My daughter is very clever at two and one-third years of age. Not a day goes by when she doesn't surprise and delight me with something new she's learned. She just returned from a weekend with her grandparents, and proceeded to strut her newly-acquired linguistic stuff.

That a very very big butterfly!

Mummy [com]puter is tiny tiny one!

A missing verb here, an elided article there, sure, but I was amazed at the assured use of repetition for the purpose of intensificatory reduplication. I was stumped as to what to call this, as I started out thinking about reduplication, but wikipedia's article on it gave me little clue as to whether I was right. Google eventually sent me to the Language Log for the above-linked blog post.

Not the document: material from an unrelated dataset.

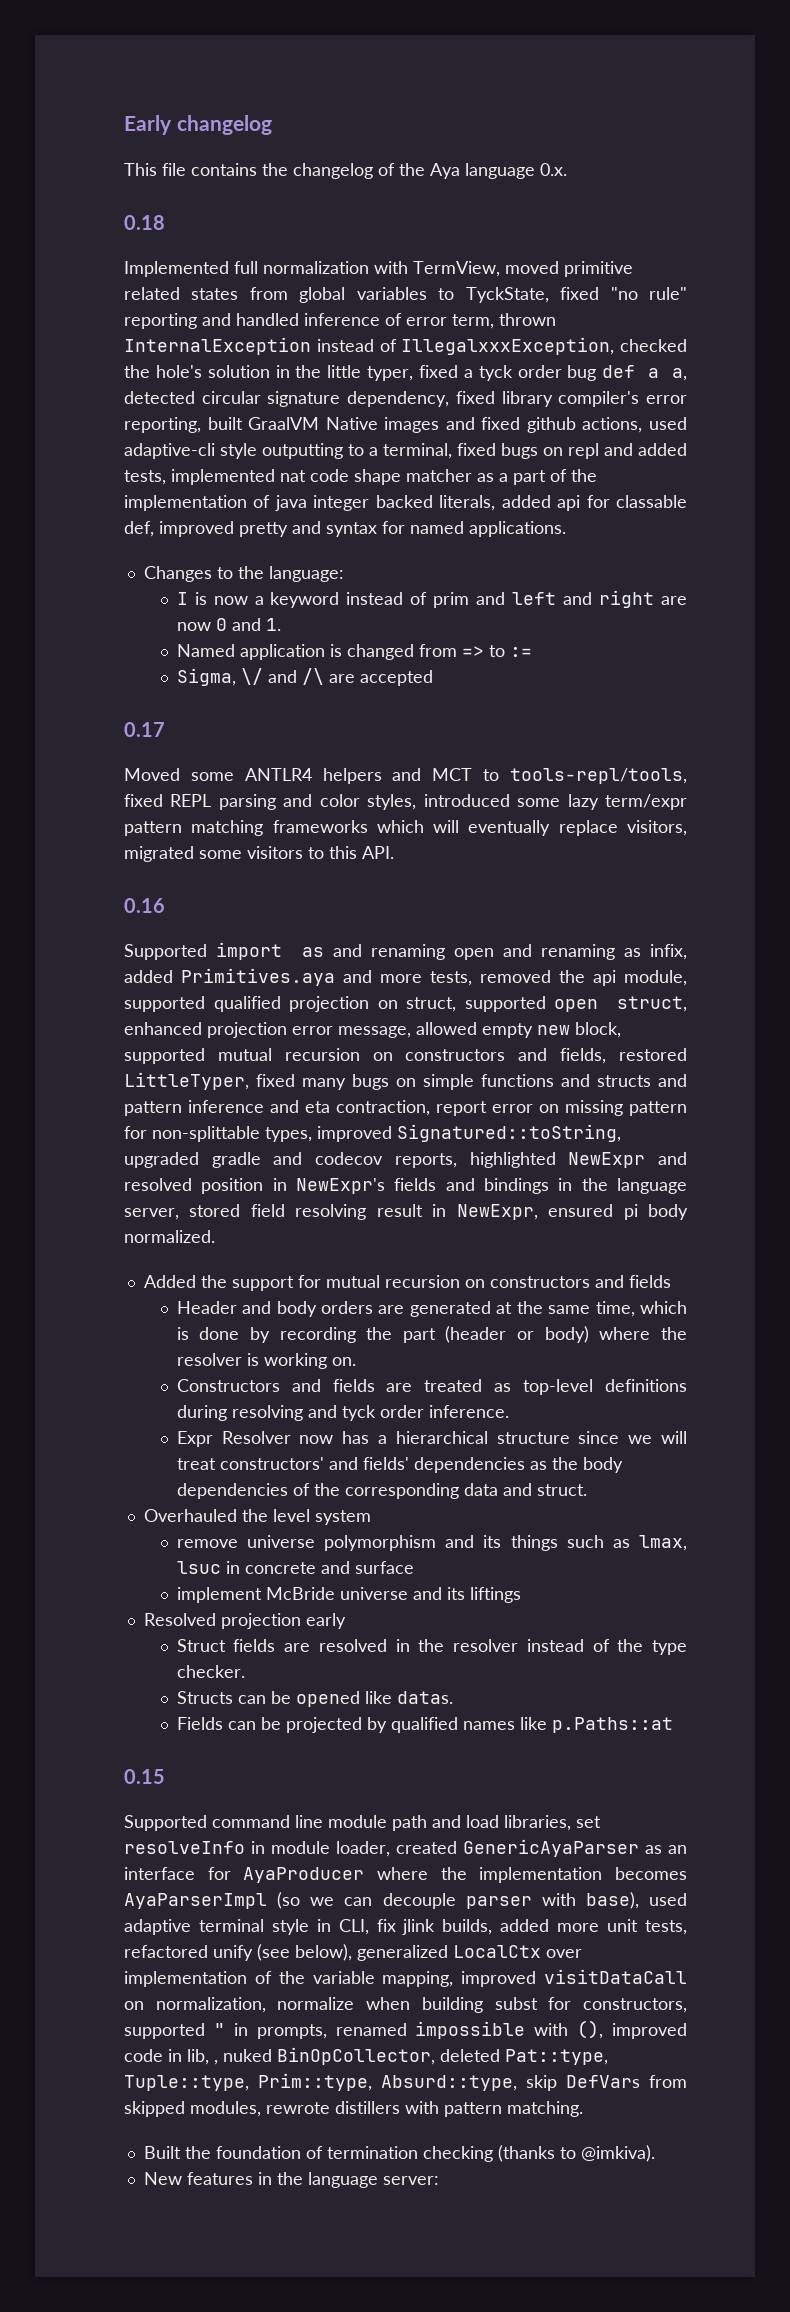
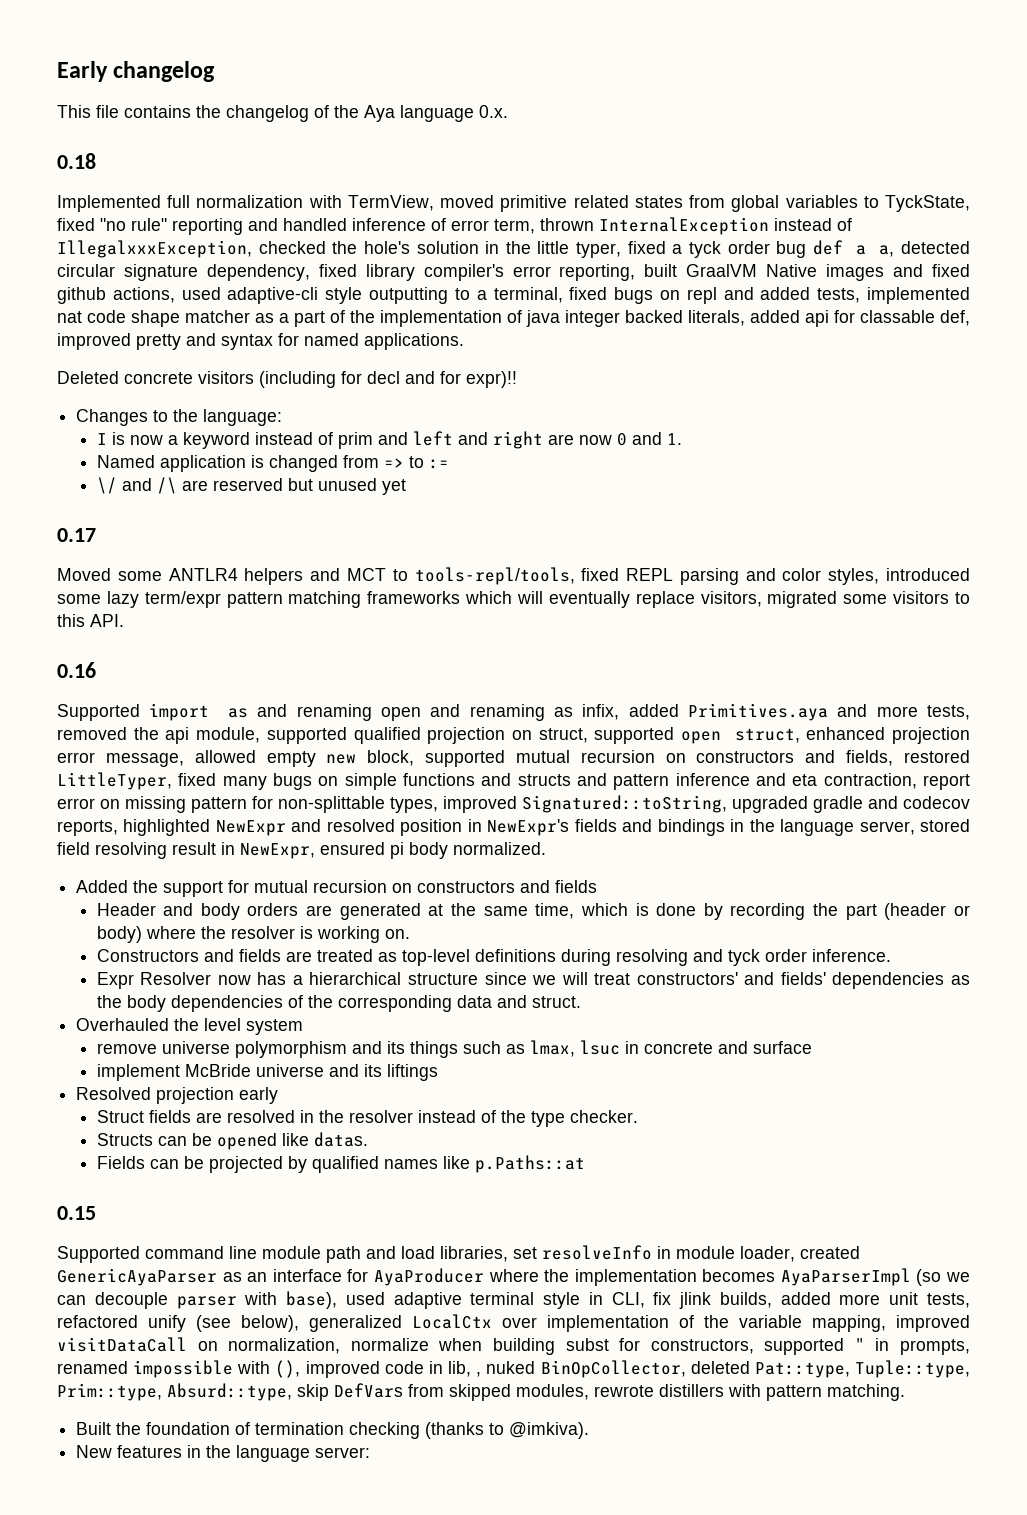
(566, 529) none -> [57,371,517,388] // Deleted concrete visitors (including for decl and for expr)!!
[176,668,236,686] Sigma, -> (449, 464) none
[359,670,433,686] accepted -> [212,478,406,495] reserved but unused yet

Reading the very very good post also let me know why I had such trouble finding a description of the process:

When I realized in 1999 that intensificatory reduplication (of both adjective modifiers in the noun phrase and adverb premodifiers in adjective phrases and adverb phrases) needed to be described in the Adjectives and Adverbs chapter of The Cambridge Grammar of the English Language, I rummaged around in all the earlier reference grammars I could find to see what they had said about it, and the answer was that the exact facts had apparently never been recorded. What Rodney Huddleston and I wrote for Chapter 6 of The Cambridge Grammar (pages 561-562) was apparently the first description that dealt with both adjectives and adverbs.

It's strange. The Language Log only came onto my personal radar when it covered LOLCODE, but it now requires an honoured place on my blogroll. My weekend has been filled with it, since I've become obsessed with the recent controversy over the Pirahã, as described in the New Yorker. The Language Log's coverage of Dan Everett's work has been a great introduction to the topic.